• [Problem to solve]: Find all lines with the word "align" in the material, then copy them.
========================================================================
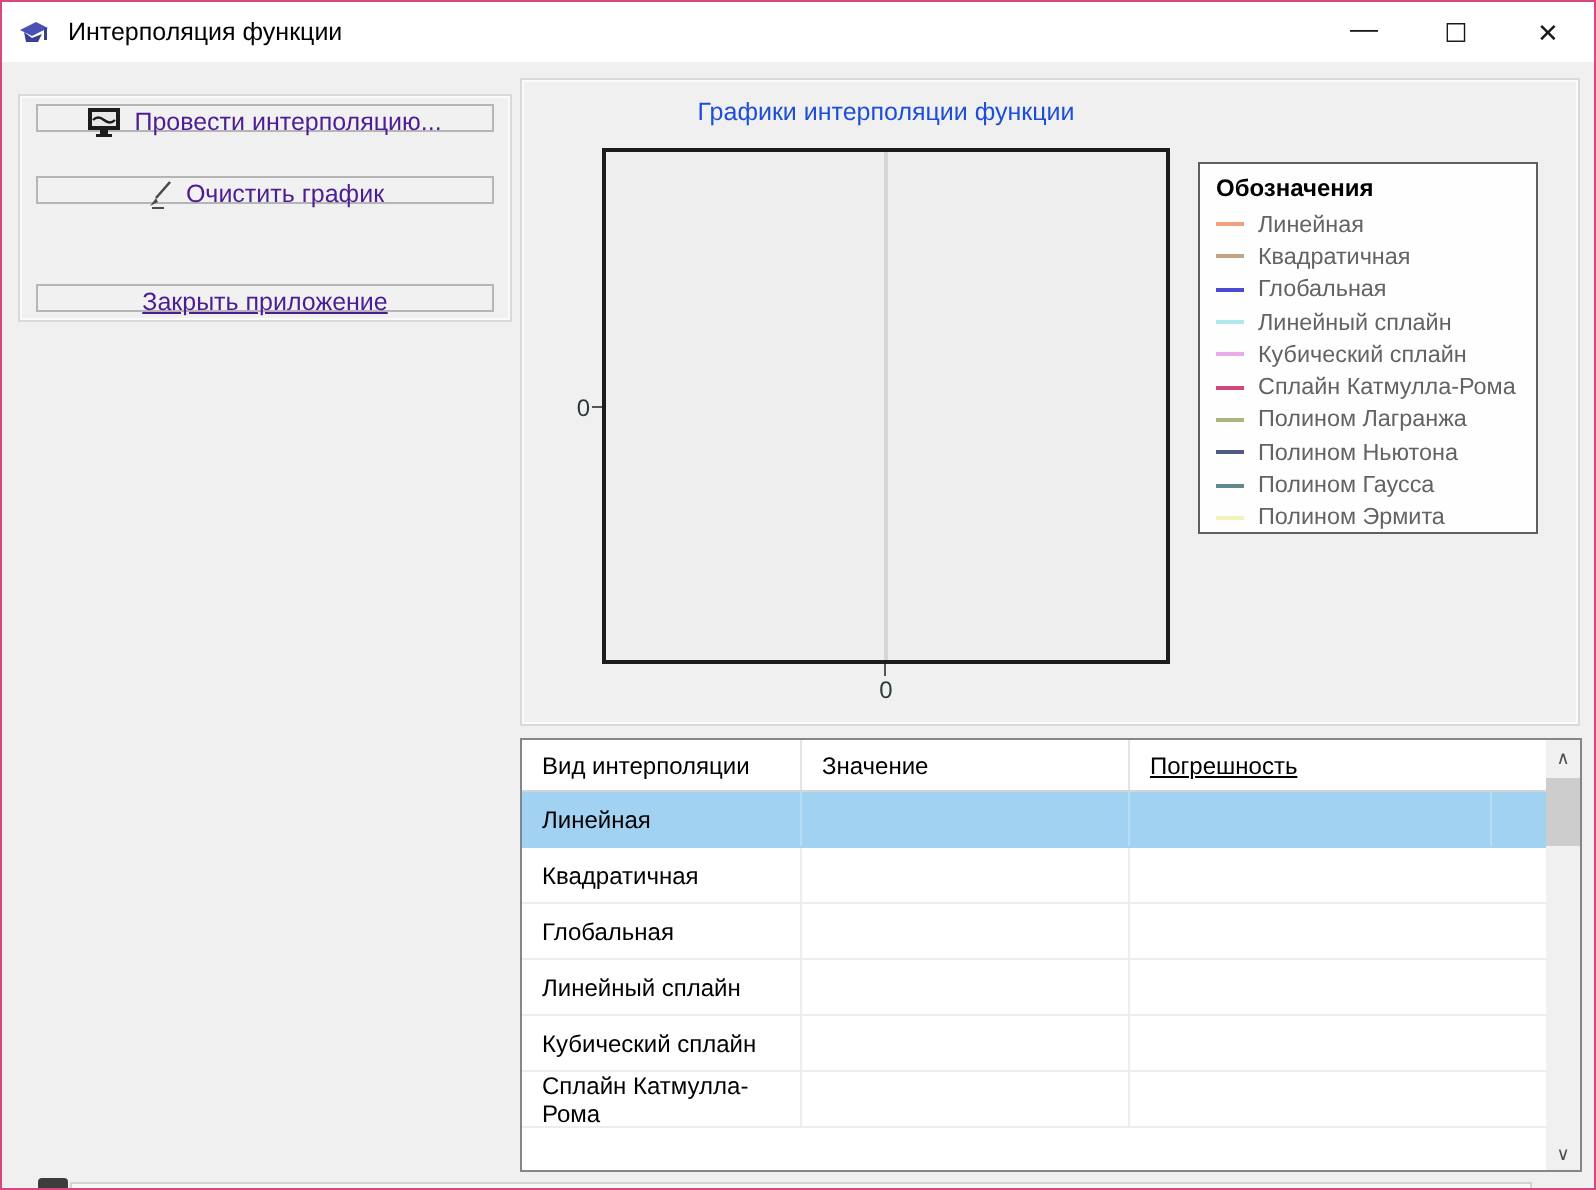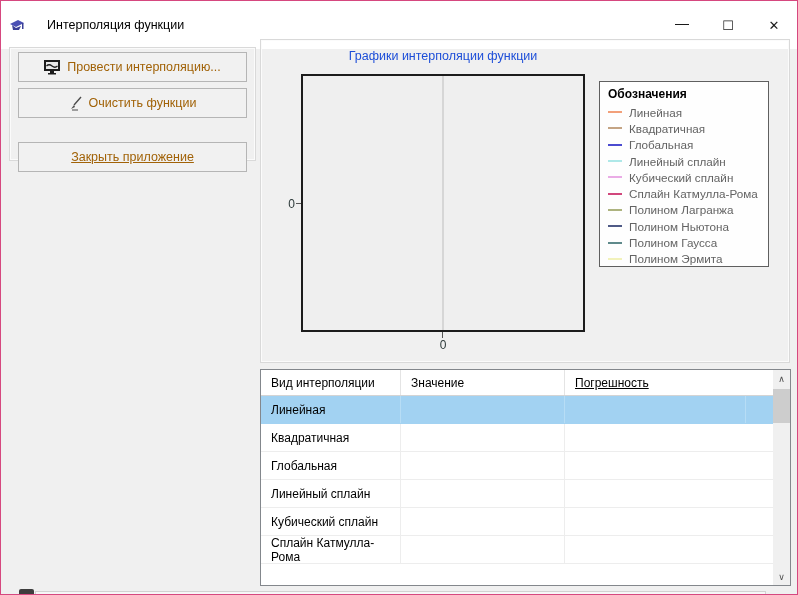--- a/index.html
+++ b/index.html
@@ -7,8 +7,8 @@
   .window{position:relative;width:798px;height:595px;background:#f0f0f0;
           border:1px solid #d6487f;overflow:hidden;}
   
-  .titlebar{position:absolute;left:0;top:0;width:796px;height:48px;background:#ffffff;
-            display:flex;align-items:center;gap:13px;}
+  .titlebar{position:absolute;left:0;top:0;width:796px;height:30px;background:#ffffff;
+            display:flex;align-items:center;}
   .app-icon{width:17px;height:15px;margin-left:8px;position:relative;}
   .app-icon svg{display:block;}
   .title-text{margin-left:8px;font-size:12.5px;color:#000;}

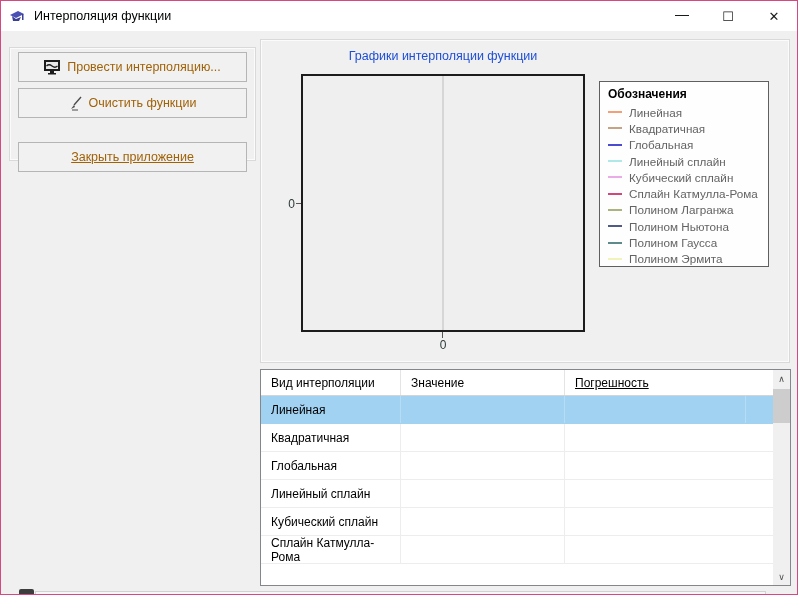--- a/index.html
+++ b/index.html
@@ -19,9 +19,9 @@
   
   .groupbox{position:absolute;border:1px solid #d9d9d9;box-shadow:inset 0 0 0 1px #fbfbfb;}
   
-  .push-btn{position:absolute;left:17px;width:229px;height:30px;background:#f1f1f1;
-            border:1px solid #b5b5b5;display:flex;align-items:center;justify-content:center;
-            font-size:12.5px;color:#a16207;gap:6px;}
+  .push-btn{position:absolute;left:17px;width:229px;height:14px;background:#f1f1f1;
+            border:1px solid #b5b5b5;display:flex;align-items:flex-start;justify-content:center;
+            font-size:12.5px;color:#4c1d95;gap:6px;}
   .btn-icon{display:inline-flex;align-items:center;}
   
   .chart-title{position:absolute;left:300px;top:48px;width:284px;text-align:center;

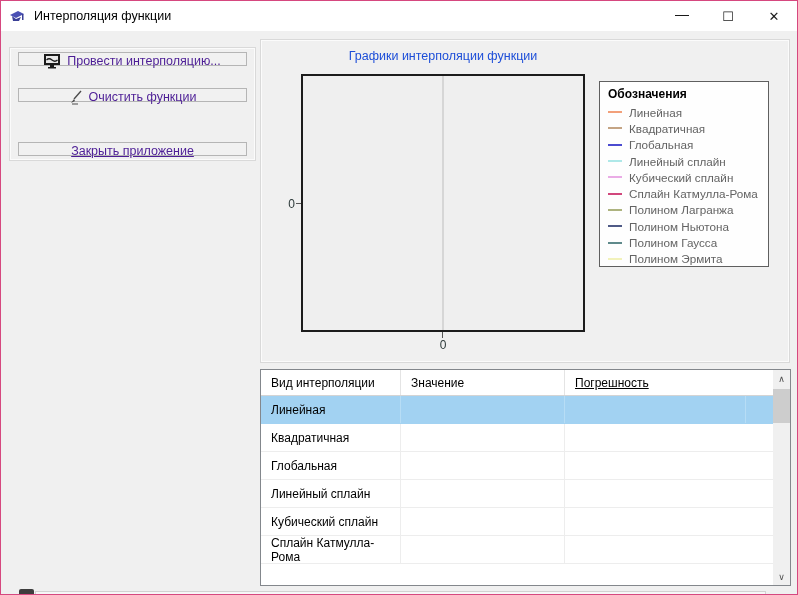--- a/index.html
+++ b/index.html
@@ -118,7 +118,7 @@
         <path d="M3 14 L9 14" stroke="#4a4a4a" stroke-width="1" fill="none"></path>
       </svg>
     </span>
-    <span>Очистить функции</span>
+    <span>Очистить график</span>
   </button>
 
   <button class="push-btn" style="top:141px;text-decoration:underline;">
========================================================================
• [Worked solution]:
-            display:flex;align-items:center;gap:13px;}
+            display:flex;align-items:center;}
-            border:1px solid #b5b5b5;display:flex;align-items:center;justify-content:center;
+            border:1px solid #b5b5b5;display:flex;align-items:flex-start;justify-content:center;
   .btn-icon{display:inline-flex;align-items:center;}
   .chart-title{position:absolute;left:300px;top:48px;width:284px;text-align:center;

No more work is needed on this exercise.